Jazz, sou/R&B, funky groove

Assomption culturelle

Stay Tuned !
Dominique Fils-Aimé
Ensoul Records
Quatre étoiles

Après avoir imposé l’opus Nameless, puissante infusion de ses racines transplantées de force dans les Amériques, la Montréalaise Dominique Fils-Aimé dévoile le deuxième volet de sa trilogie inaugurée en janvier 2018.

Gorgé de jazz, soul/R&B, funky groove, gospel ou reggae, Stay Tuned! poursuit le récit de ses identités africaine, antillaise, nord-américaine, québécoise, montréalaise.

Il y est question de force au féminin, d’élévation, de loyauté, de rébellion, de droits civiques, d’amour, de passion. Dans le cas qui nous occupe, les dimensions explorées par l’artiste contribuent à en étoffer l’assomption culturelle, pour employer une expression contraire à celle qui s’est répandue comme une traînée de poudre depuis les événements que l’on sait.

Plusieurs voix traversent le chant de Dominique Fils-Aimé; viennent à l’esprit le voile mélodique de Sade Adu, le feu de Nina Simone, pour ne nommer que ces créatures complexes et… pour éviter les comparaisons directes.
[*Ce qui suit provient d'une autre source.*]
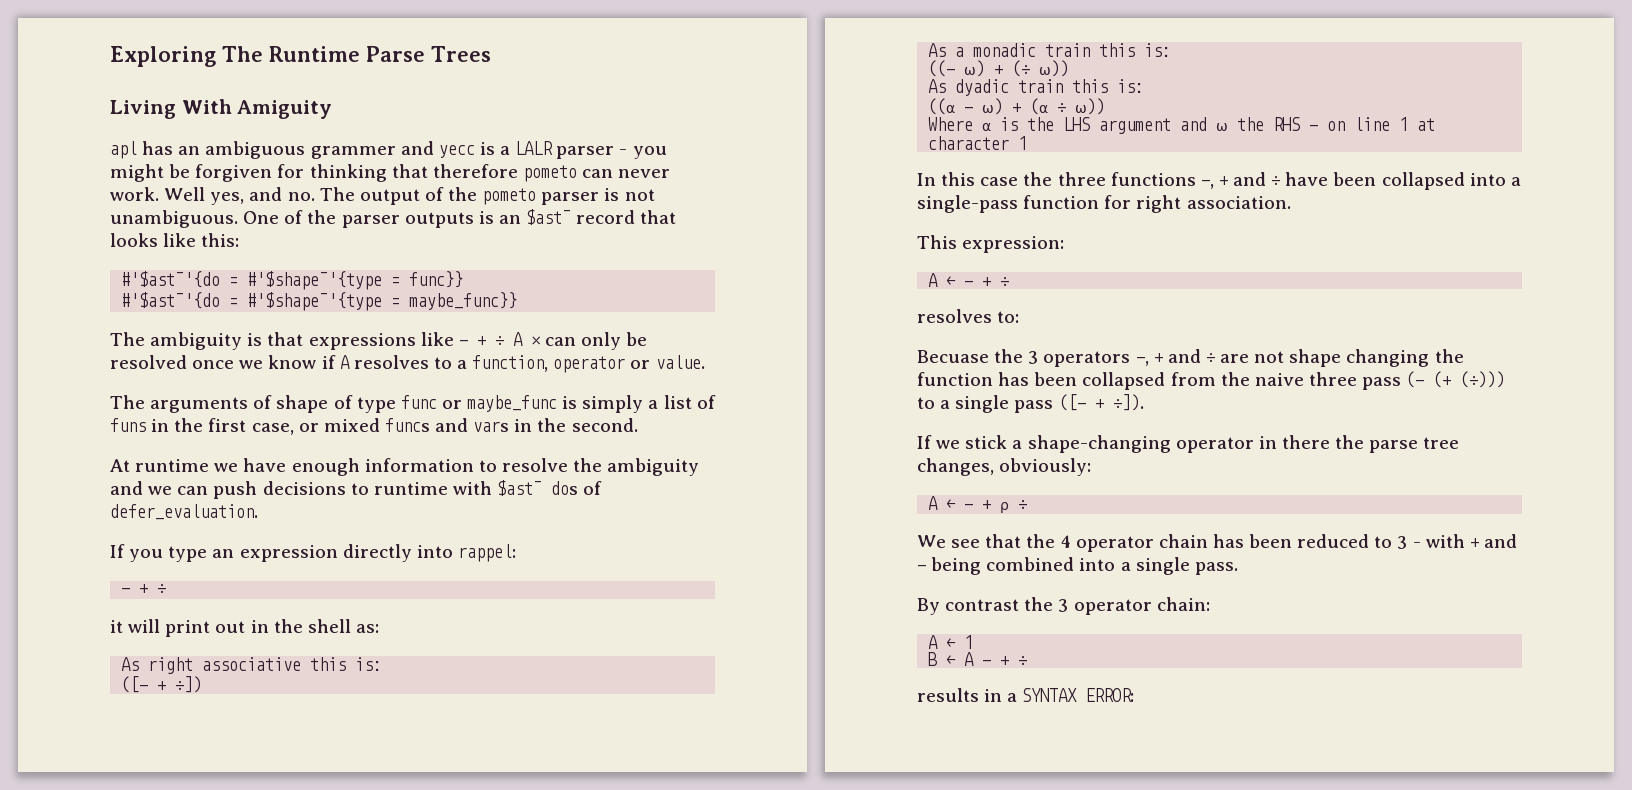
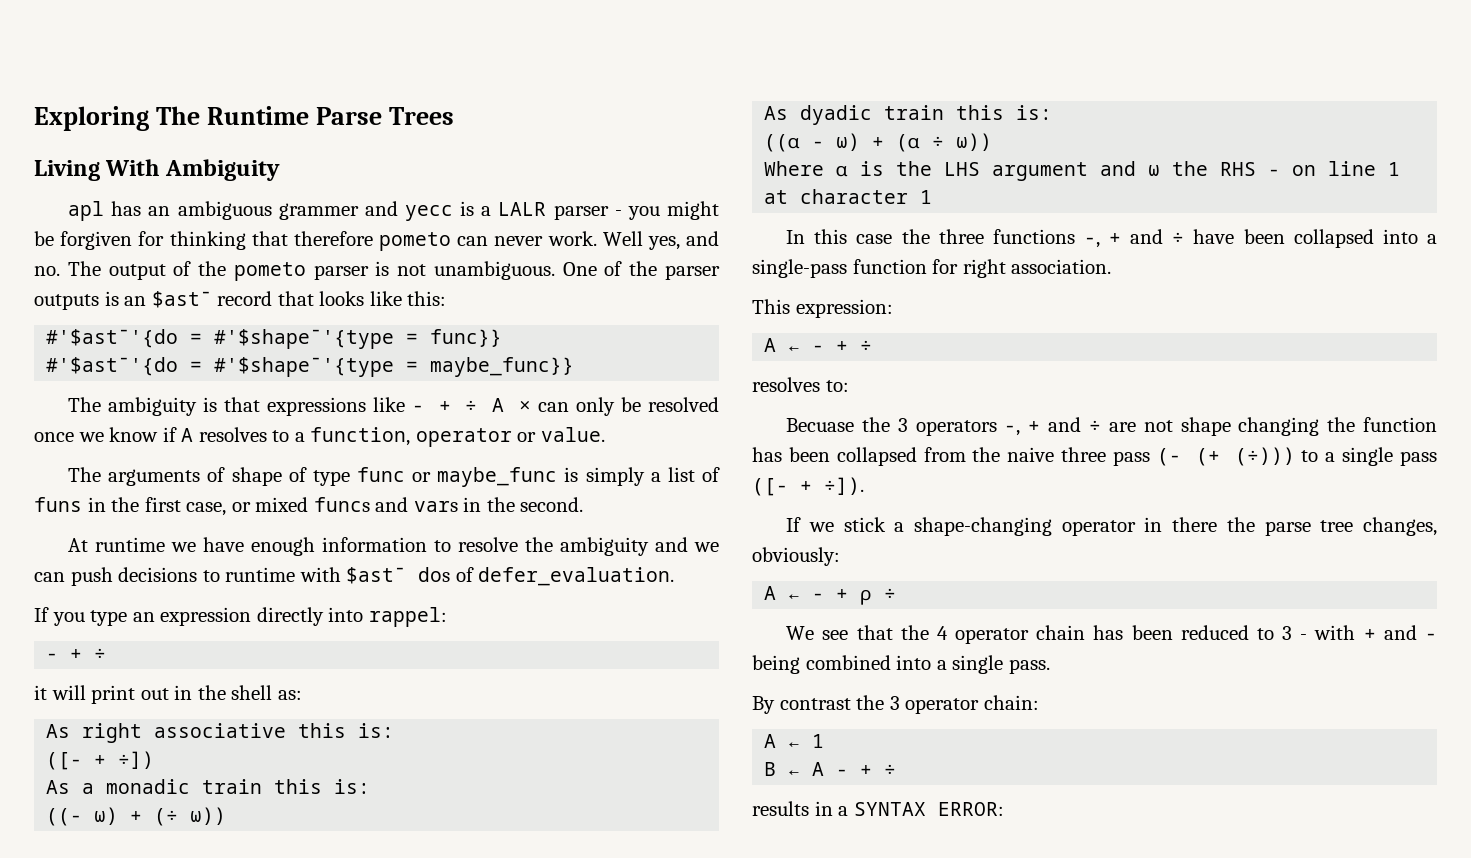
[237,100,333,119] Amiguity -> [164,159,280,181] Ambiguity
Car Dominique Fils-Aimé a bien assez de singularité en elle pour éviter les comparaisons directes.

Sur scène également, on a pu observer son unicité devant public, on a pu apprécier son goût, son sens du polissage sans négliger sa capacité d’aller droit au cœur. Manifestement dans le sillon afro-américain avec cette saveur haïtienne de la diaspora qui lui est propre, cet art magnétique peut désormais connaître un vaste rayonnement sans basculer dans quelque formatage.

Les référents sont clairs, pour ne pas dire limpides, la personnalité qui les harnache engendre cette qualité indicible, ce quelque chose que la plupart des propositions n’ont pas sur le territoire de la pop sophistiquée.

Autodidacte mais d’une grande curiosité intellectuelle, Dominique Fils-Aimé ne peut encore verser dans la grande complexité musicale. On sent néanmoins son intérêt pour ces formes techniquement plus élevées, ce qui explique les nombreux passages explicitement jazz.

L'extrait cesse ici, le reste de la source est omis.